Маркус Итон, брезгливо придерживающий меня за острый, перепачканный локоть, тем временем сообщил укоризненно и разочаровано:
— Он подрался сегодня с другим мальчишкой во время работы на складе, — Лидер бросил на меня короткий презрительный взгляд сверху вниз, через плечо, и добавил: — Ричард, у тебя возникают трудности с воспитанием детей.
— Никаких трудностей, Маркус, — с едва заметным кивком, больше похожим на преддверие унизительного поклона, проскрипел отец. — Я это исправлю…
— Надеюсь, — Лидер с силой дернул меня вперед, почти опрокинув на колени перед отцом, но я устоял. С такой же неотесанной резкостью он повернулся и, схватив за локоть собственного сына, быстрым шагом вышел из нашего дома.
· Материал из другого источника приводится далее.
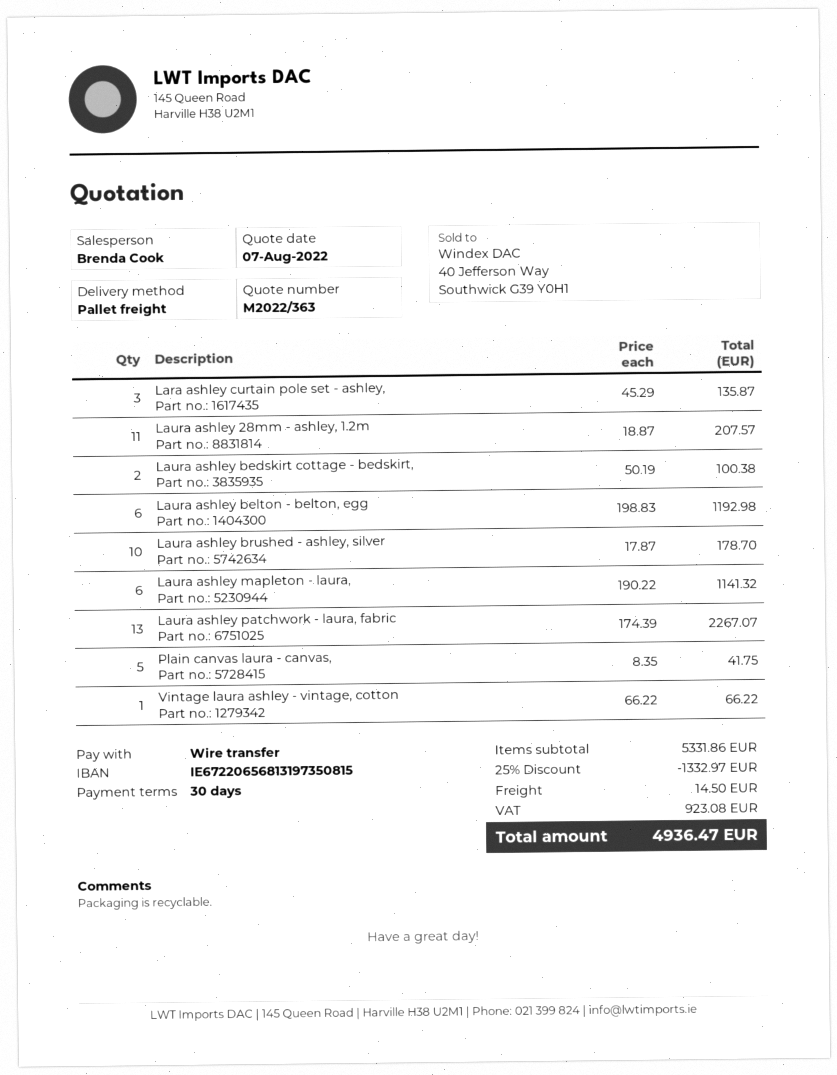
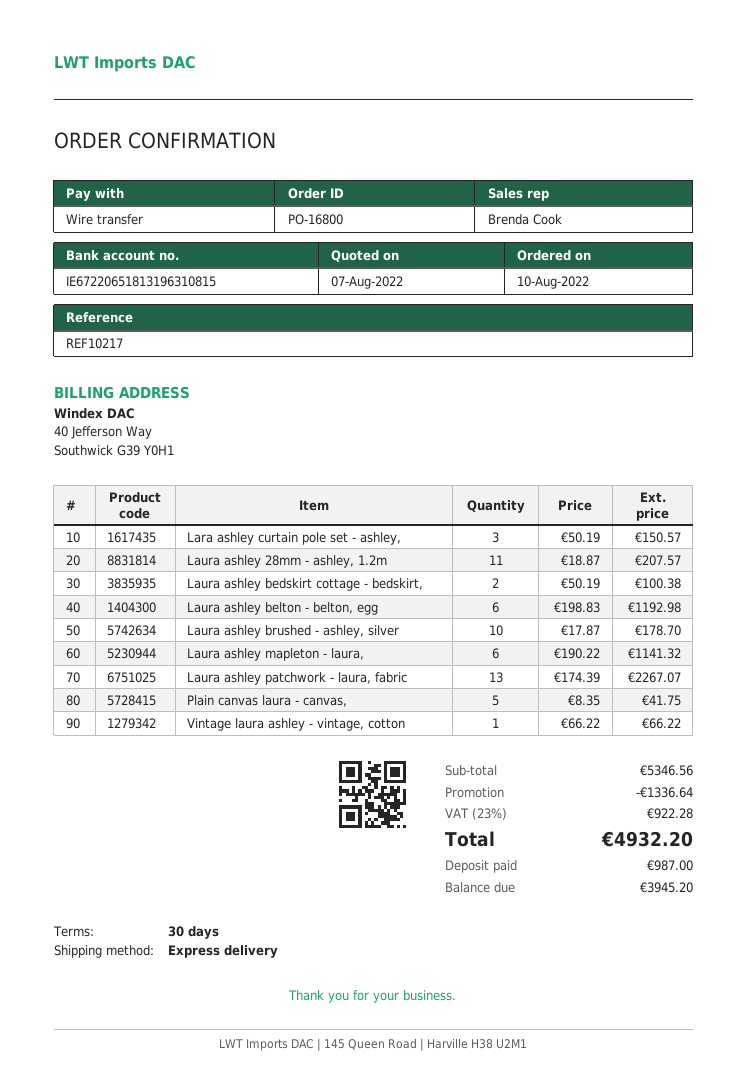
bank account: IE67220656813197350815 -> IE67220651813196310815
shipping method: pallet freight -> express
Lara ashley curtain pole set - ashley,: 3 x 45.29 = 135.87 -> 3 x 50.19 = 150.57
subtotal: 5331.86 -> 5346.56
discount: 1332.97 -> 1336.64
shipping: 14.50 -> none
tax: 923.08 -> 922.28
total: 4936.47 -> 4932.20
Мы втроем: мама, в волнении мнущая в руках истерзанное кухонное полотенце; отец, с чьего лица смело уступчивое смирение; и я, все ещё не в состоянии полностью придти в себя после событий последнего часа, — смотрели вслед удаляющимся фигурам. Улица за дверью шумела ветром и мусором в преддверии осенней бури, вихри пыли вздымались над асфальтом, стремительно неслись вперед и взрывались серыми тяжелыми облаками.
В тот день — и ни смотря на бессчетное количество попыток, больше никогда — отец не смог ничего исправить. В драке, до неё, ещё едва ощущая смутный порыв, непривычно жгучее желание биться, я обнаружил, что предмет для насмешек — моё долговязое нескладное тело, увенчанное почти лысой головой — на самом деле является моим преимуществом, очевидным признаком физического превосходства.
Тогда я не всегда мог дать отцу физический отпор в силу весомой разницы в массе, реакции и опыте, но порой мог остановить его самой лишь попыткой сопротивляться. Чем, впрочем, порой доводил его до неконтролируемого безумия, в котором он избивал меня настолько сильно, что несколько последующих дней превращались для меня в болезненную ярко-алую агонию. Но начало было заложено. Во мне зародилось понимание того, что сила — это власть. А власть — это прекрасно.